__TASK OBJECTIVE__. Leave out the pictures and repeat the entries below verbatim.

......

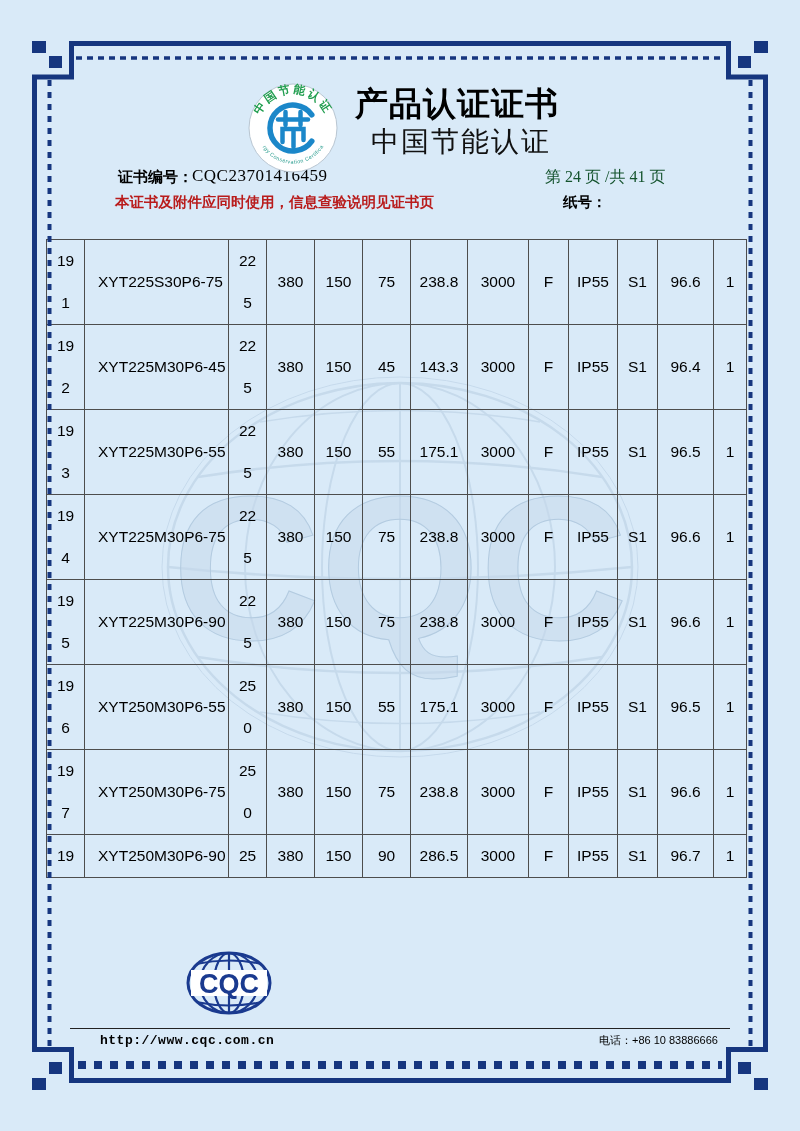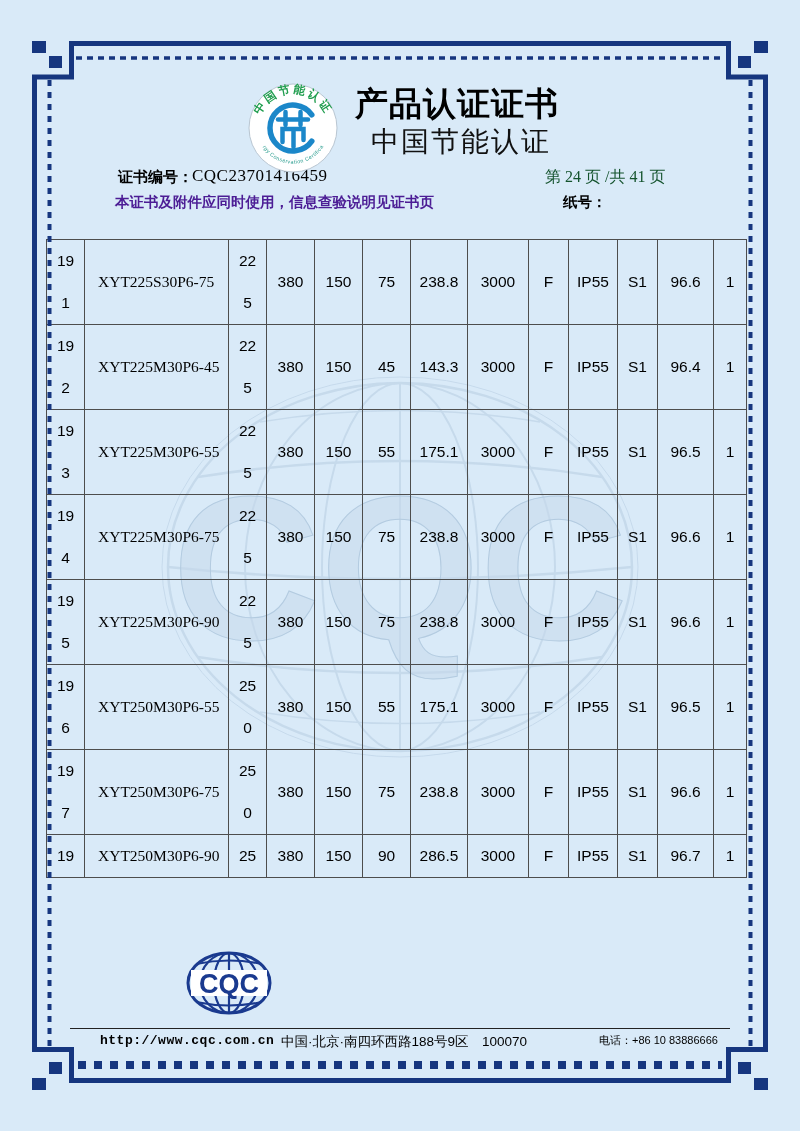--- a/index.html
+++ b/index.html
@@ -26,7 +26,7 @@
   .cert-label{ left:118px; top:168px; }
   .cert-value{ left:192px; top:166px; font-family:"Liberation Serif", serif; font-size:17px; color:#000; letter-spacing:0.5px;}
   .page-info{ left:545px; top:167px; font-family:"Liberation Serif", serif; font-size:16px; color:#14532d;}
-  .notice{ left:115px; top:193px; font-size:14.5px; font-weight:bold; color:#4c1d95;}
+  .notice{ left:115px; top:193px; font-size:14.5px; font-weight:bold; color:#b91c1c;}
   .paper-label{ left:563px; top:193px; font-size:14.5px; font-weight:bold; color:#000;}
 
   

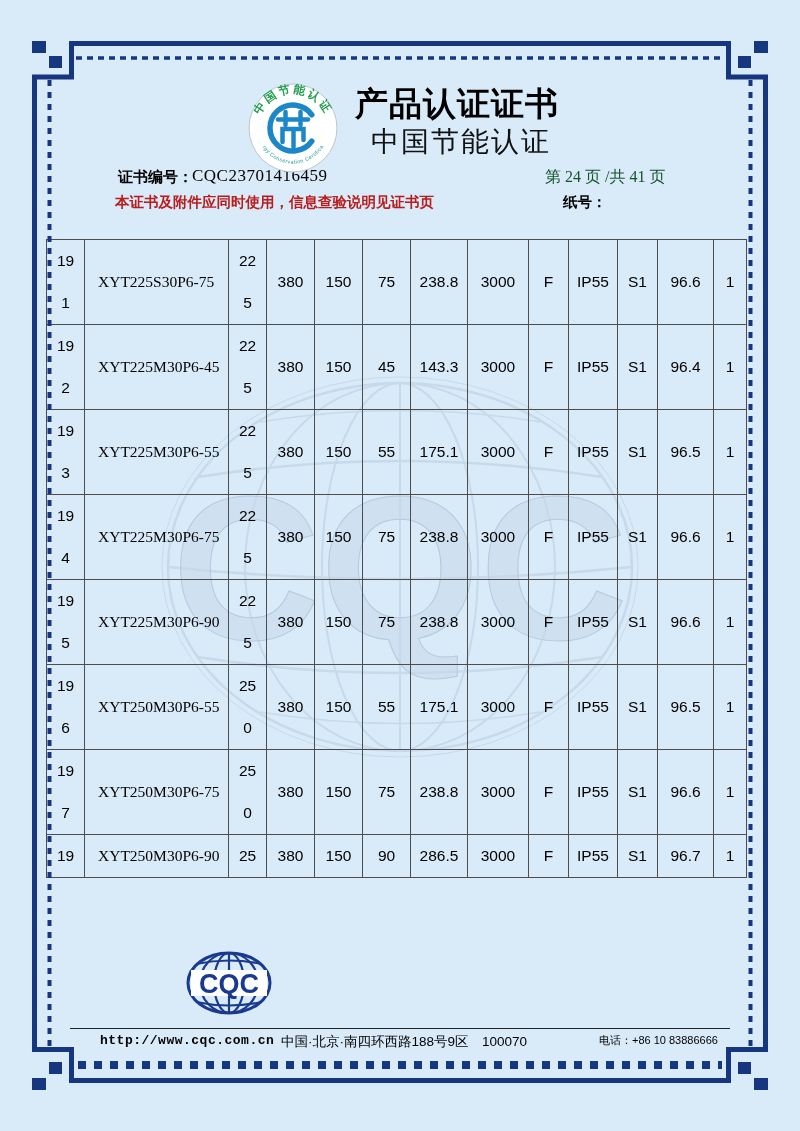--- a/index.html
+++ b/index.html
@@ -42,7 +42,7 @@
   }
   .cert-table tr{ height:85px; }
   .cert-table tr.short{ height:39px; }
-  .cert-table td.model{ text-align:left; padding-left:13px;font-family:Liberation Serif, serif; }
+  .cert-table td.model{ text-align:left; padding-left:13px; }
   .c0{width:38px}.c1{width:144px}.c2{width:38px}.c3{width:48px}.c4{width:48px}
   .c5{width:48px}.c6{width:57px}.c7{width:61px}.c8{width:40px}.c9{width:49px}
   .c10{width:40px}.c11{width:56px}.c12{width:33px}

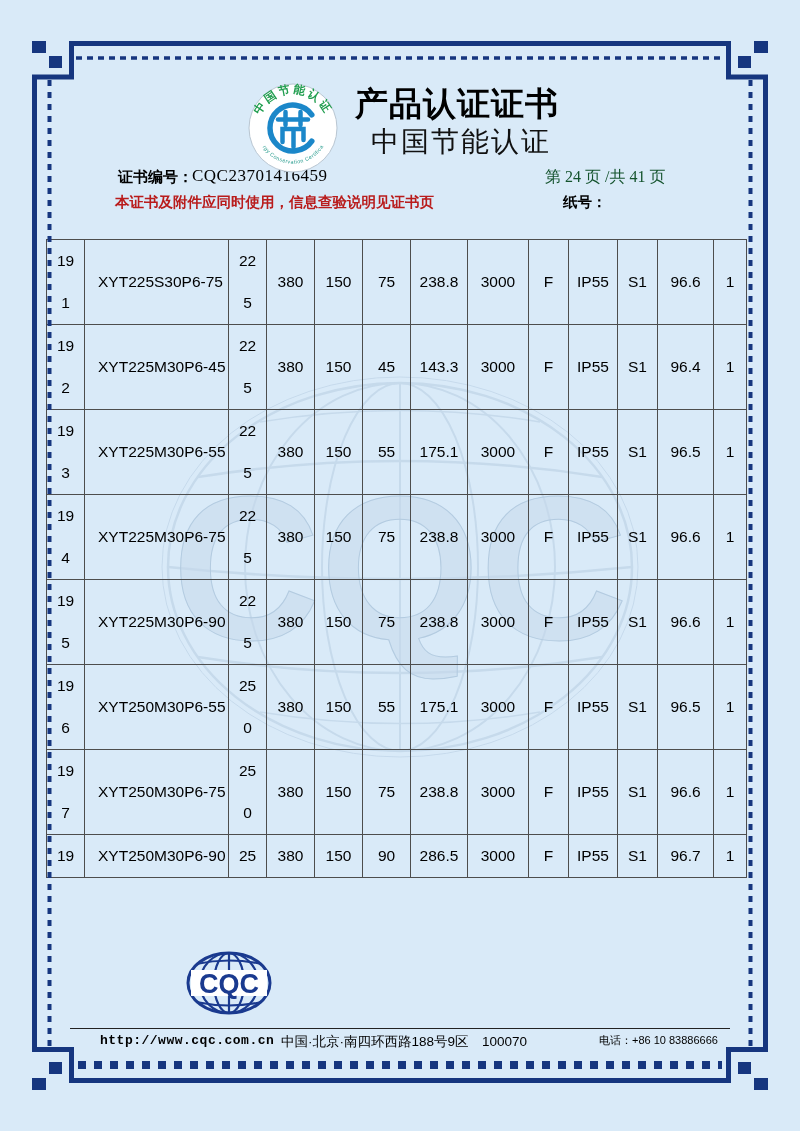--- a/index.html
+++ b/index.html
@@ -278,7 +278,6 @@
 
   <div class="abs contact-rule"></div>
   <div class="abs contact url">http://www.cqc.com.cn</div>
-  <div class="abs contact address">中国·北京·南四环西路188号9区　100070</div>
   <div class="abs contact phone">电话：+86 10 83886666</div>
 
   <svg class="frame-svg" viewBox="0 0 800 1131" aria-hidden="true">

......

__OUTPUT OF THE TASK__.
--- a/index.html
+++ b/index.html
@@ -26,7 +26,7 @@
   .cert-label{ left:118px; top:168px; }
   .cert-value{ left:192px; top:166px; font-family:"Liberation Serif", serif; font-size:17px; color:#000; letter-spacing:0.5px;}
   .page-info{ left:545px; top:167px; font-family:"Liberation Serif", serif; font-size:16px; color:#14532d;}
-  .notice{ left:115px; top:193px; font-size:14.5px; font-weight:bold; color:#4c1d95;}
+  .notice{ left:115px; top:193px; font-size:14.5px; font-weight:bold; color:#b91c1c;}
   .paper-label{ left:563px; top:193px; font-size:14.5px; font-weight:bold; color:#000;}
 
   

--- a/index.html
+++ b/index.html
@@ -42,7 +42,7 @@
   }
   .cert-table tr{ height:85px; }
   .cert-table tr.short{ height:39px; }
-  .cert-table td.model{ text-align:left; padding-left:13px;font-family:Liberation Serif, serif; }
+  .cert-table td.model{ text-align:left; padding-left:13px; }
   .c0{width:38px}.c1{width:144px}.c2{width:38px}.c3{width:48px}.c4{width:48px}
   .c5{width:48px}.c6{width:57px}.c7{width:61px}.c8{width:40px}.c9{width:49px}
   .c10{width:40px}.c11{width:56px}.c12{width:33px}

--- a/index.html
+++ b/index.html
@@ -278,7 +278,6 @@
 
   <div class="abs contact-rule"></div>
   <div class="abs contact url">http://www.cqc.com.cn</div>
-  <div class="abs contact address">中国·北京·南四环西路188号9区　100070</div>
   <div class="abs contact phone">电话：+86 10 83886666</div>
 
   <svg class="frame-svg" viewBox="0 0 800 1131" aria-hidden="true">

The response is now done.